With its capacity boosted by nearly three times, Panama's enlarged canal - set to be inaugurated on Sunday - is expected to stimulate trade between the United States and Asia, and steal business from the rival Suez canal. "A good deal of the commerce between Asia and the east coast of the United States can pass through directly on Neopanamax ships, which will help both sides," Nicolas Ardito Barletta, a former Panamanian president and former vice president of the World Bank in Latin America, told AFP.
Neopanamax ships, as their names suggest, are new generation cargo vessels built specifically to pass through the broadened Panama Canal. They can carry up to three times the number of containers the previous generation of smaller Panamax ships do. Panama has spent the past nine years - and more than $5.5 billion - expanding its century-old canal to take on bigger freighters. New locks and a wider shipping lane will allow vessels as wide as 49 meters (160 feet) and as long as 366 meters (1,200 feet) to pass through.
The aim is to greatly increase the amount of cargo transiting the 80-kilometer (50-mile) long waterway linking the Pacific and Atlantic oceans. "We are at the dawn of a great time for Panama and the world, thanks to the impact the canal's expansion will have," Panama's Vice President Isabel De Saint Malo boasted to AFP.

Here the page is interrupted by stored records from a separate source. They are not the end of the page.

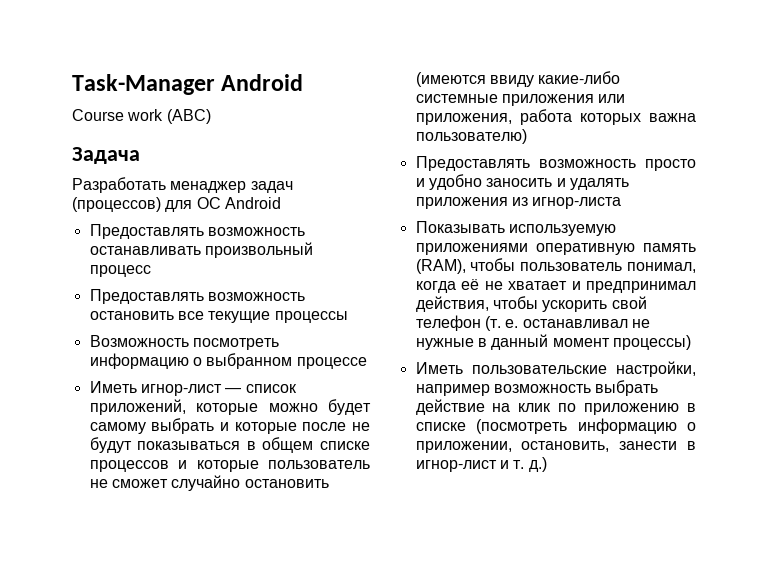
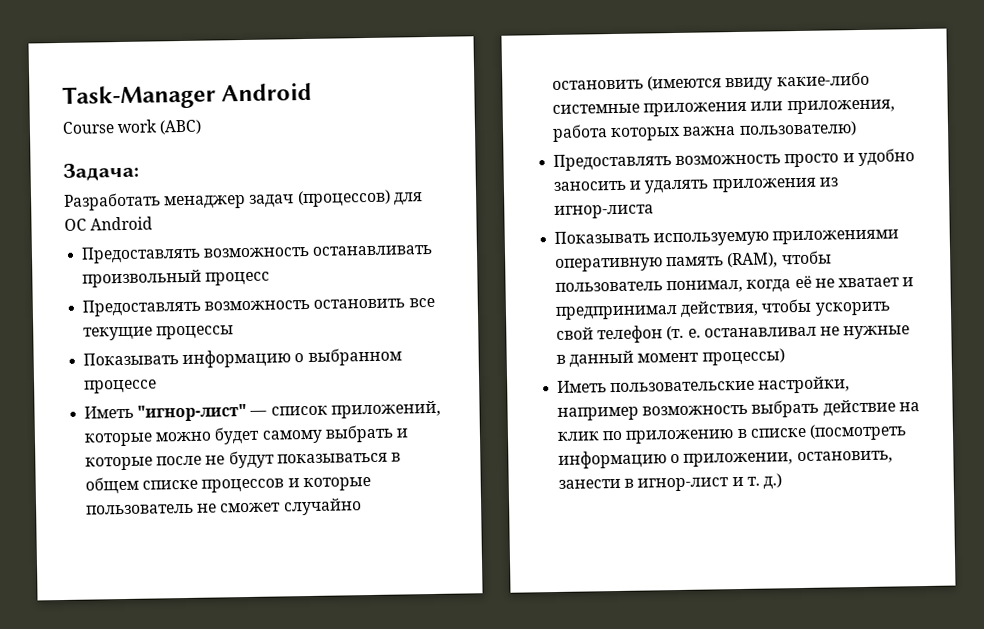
- Задача
+ Задача:
- Возможность посмотреть информацию о выбранном процессе
+ Показывать информацию о выбранном процессе
- Иметь игнор-лист — список приложений, которые можно будет самому выбрать и которые после не будут показываться в общем списке процессов и которые пользователь не сможет случайно остановить (имеются ввиду какие-либо системные приложения или приложения, работа которых важна пользователю)
+ Иметь "игнор-лист" — список приложений, которые можно будет самому выбрать и которые после не будут показываться в общем списке процессов и которые пользователь не сможет случайно остановить (имеются ввиду какие-либо системные приложения или приложения, работа которых важна пользователю)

Five percent of commercial maritime traffic already passes through the canal, particularly between ports in America, China, Japan and South Korea. To a lesser degree, it also serves South America and Europe. On Sunday, a Chinese Neopanamax freighter, named the COSCO Shipping Panama for the occasion, will be the first to officially go through the broadened canal. Asian exporters, shipping groups and US logistical and trade companies should be the first to benefit from the modified canal, says Carlos Guevara-Mann, a Panamanian political science professor at Florida State University.

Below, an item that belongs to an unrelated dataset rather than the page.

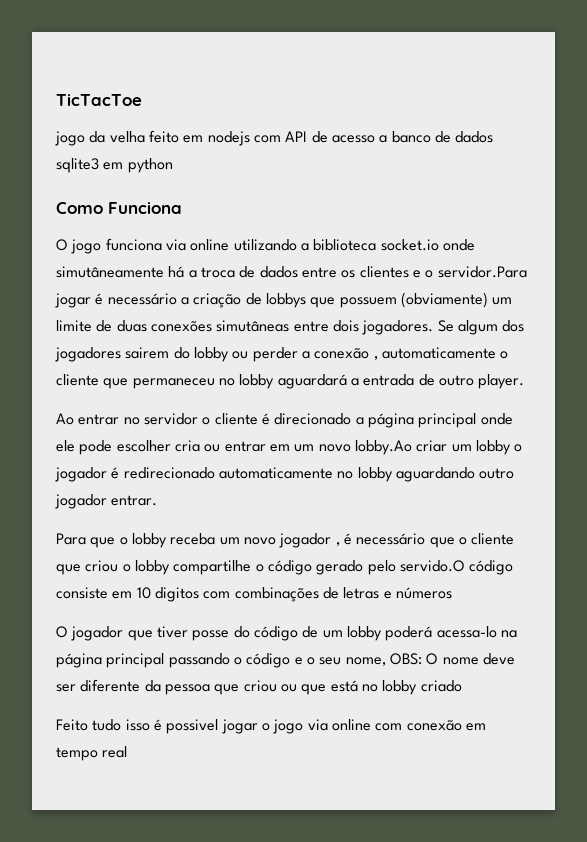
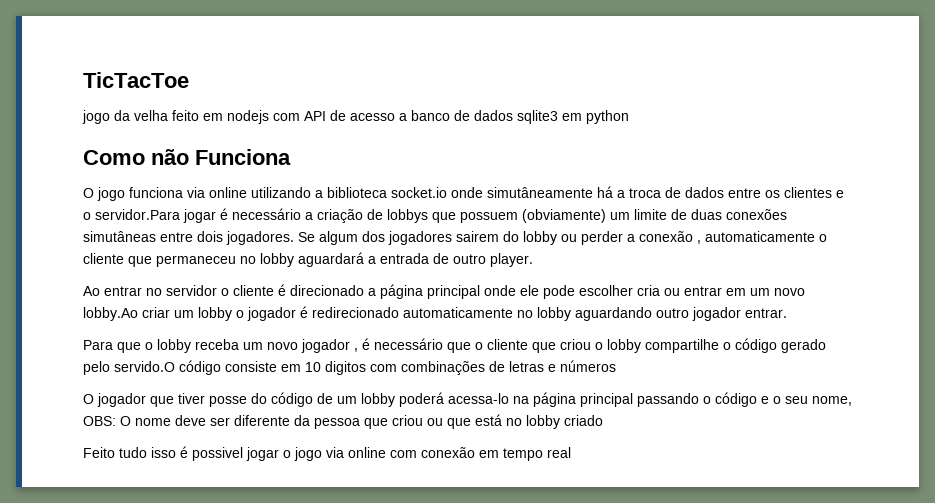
- Como Funciona
+ Como não Funciona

American consumers will also see advantages, ending up paying "less for imported items from China and neighbouring countries", he predicted. In general, the costs of doing trade world-wide should decrease, as should polluting emissions, because a fewer number of bigger ships would be hauling goods, specialists say. "The Panama Canal's expansion will greatly boost world trade," Ardito Barletta said. "Bigger ships will be able to transit and that will bring down the transaction and logistic costs."